→ **DIRECTIONS**:
Where a line in the data below includes the word "PLATE", count it. State the total and nothing more.

-- DATASET ENTRIES follows --

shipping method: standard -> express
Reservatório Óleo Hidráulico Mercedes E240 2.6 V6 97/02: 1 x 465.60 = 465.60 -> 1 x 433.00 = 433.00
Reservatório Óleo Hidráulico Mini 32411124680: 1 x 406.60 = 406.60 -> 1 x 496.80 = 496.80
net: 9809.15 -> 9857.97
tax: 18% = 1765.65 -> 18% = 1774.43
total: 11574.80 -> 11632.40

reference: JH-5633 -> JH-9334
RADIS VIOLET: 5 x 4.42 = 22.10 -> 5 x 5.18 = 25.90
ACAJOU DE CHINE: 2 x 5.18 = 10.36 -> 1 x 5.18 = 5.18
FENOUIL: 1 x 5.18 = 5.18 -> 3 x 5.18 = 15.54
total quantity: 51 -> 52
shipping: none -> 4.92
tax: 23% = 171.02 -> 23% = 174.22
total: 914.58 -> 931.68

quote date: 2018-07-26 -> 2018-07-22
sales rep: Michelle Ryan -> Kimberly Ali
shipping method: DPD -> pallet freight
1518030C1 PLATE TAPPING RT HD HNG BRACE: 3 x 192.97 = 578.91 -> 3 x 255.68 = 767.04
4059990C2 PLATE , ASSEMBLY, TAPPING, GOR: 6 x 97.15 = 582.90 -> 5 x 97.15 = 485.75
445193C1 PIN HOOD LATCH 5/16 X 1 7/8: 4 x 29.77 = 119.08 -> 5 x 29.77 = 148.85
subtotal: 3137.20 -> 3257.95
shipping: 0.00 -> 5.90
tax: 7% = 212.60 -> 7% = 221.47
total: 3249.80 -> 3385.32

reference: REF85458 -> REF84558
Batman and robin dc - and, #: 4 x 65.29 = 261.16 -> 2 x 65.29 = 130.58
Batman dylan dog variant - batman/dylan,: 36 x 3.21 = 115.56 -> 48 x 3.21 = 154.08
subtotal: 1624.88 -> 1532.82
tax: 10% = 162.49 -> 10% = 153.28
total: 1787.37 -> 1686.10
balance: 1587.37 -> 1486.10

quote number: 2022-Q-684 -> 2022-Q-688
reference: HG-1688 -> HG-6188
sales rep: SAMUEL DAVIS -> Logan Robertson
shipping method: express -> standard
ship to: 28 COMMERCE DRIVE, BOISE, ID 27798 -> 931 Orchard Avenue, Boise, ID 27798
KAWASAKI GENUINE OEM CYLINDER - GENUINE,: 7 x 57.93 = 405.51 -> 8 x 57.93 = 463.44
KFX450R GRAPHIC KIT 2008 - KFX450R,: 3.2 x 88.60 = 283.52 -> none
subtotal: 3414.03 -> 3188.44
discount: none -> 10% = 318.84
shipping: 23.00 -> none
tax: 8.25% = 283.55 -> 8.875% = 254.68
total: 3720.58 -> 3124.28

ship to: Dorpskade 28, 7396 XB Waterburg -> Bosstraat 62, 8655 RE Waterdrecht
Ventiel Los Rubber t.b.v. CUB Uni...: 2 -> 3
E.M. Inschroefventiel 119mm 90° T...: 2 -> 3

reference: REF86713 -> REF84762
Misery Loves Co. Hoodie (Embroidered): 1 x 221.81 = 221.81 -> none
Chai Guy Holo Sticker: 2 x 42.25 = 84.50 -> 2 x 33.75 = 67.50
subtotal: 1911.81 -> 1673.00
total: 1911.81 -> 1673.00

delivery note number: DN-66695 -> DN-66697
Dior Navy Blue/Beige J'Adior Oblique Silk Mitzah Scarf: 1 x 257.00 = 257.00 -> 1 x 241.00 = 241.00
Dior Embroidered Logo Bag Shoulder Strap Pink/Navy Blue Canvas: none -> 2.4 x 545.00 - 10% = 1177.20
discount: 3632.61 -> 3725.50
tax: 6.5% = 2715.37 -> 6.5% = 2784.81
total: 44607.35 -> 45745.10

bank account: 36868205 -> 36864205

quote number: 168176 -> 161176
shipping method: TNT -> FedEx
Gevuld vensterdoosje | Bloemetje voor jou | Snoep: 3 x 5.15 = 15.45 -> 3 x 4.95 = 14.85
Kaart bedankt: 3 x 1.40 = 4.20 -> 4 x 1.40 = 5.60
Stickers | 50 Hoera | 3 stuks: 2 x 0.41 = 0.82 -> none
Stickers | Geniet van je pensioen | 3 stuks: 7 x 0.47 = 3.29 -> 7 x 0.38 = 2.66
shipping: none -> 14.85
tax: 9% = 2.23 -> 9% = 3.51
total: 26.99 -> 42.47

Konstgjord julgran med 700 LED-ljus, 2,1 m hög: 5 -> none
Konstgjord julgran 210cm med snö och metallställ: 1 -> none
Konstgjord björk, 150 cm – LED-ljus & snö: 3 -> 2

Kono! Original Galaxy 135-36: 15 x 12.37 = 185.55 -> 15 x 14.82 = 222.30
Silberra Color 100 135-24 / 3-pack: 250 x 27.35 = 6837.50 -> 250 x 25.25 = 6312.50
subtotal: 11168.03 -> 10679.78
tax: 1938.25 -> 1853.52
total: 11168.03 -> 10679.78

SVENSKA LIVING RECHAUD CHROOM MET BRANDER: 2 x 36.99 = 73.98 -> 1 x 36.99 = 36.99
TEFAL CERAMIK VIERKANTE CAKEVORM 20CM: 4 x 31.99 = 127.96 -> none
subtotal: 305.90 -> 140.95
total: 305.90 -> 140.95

-- DATASET ENTRIES concluded --

→ **RESULT BELOW**:
2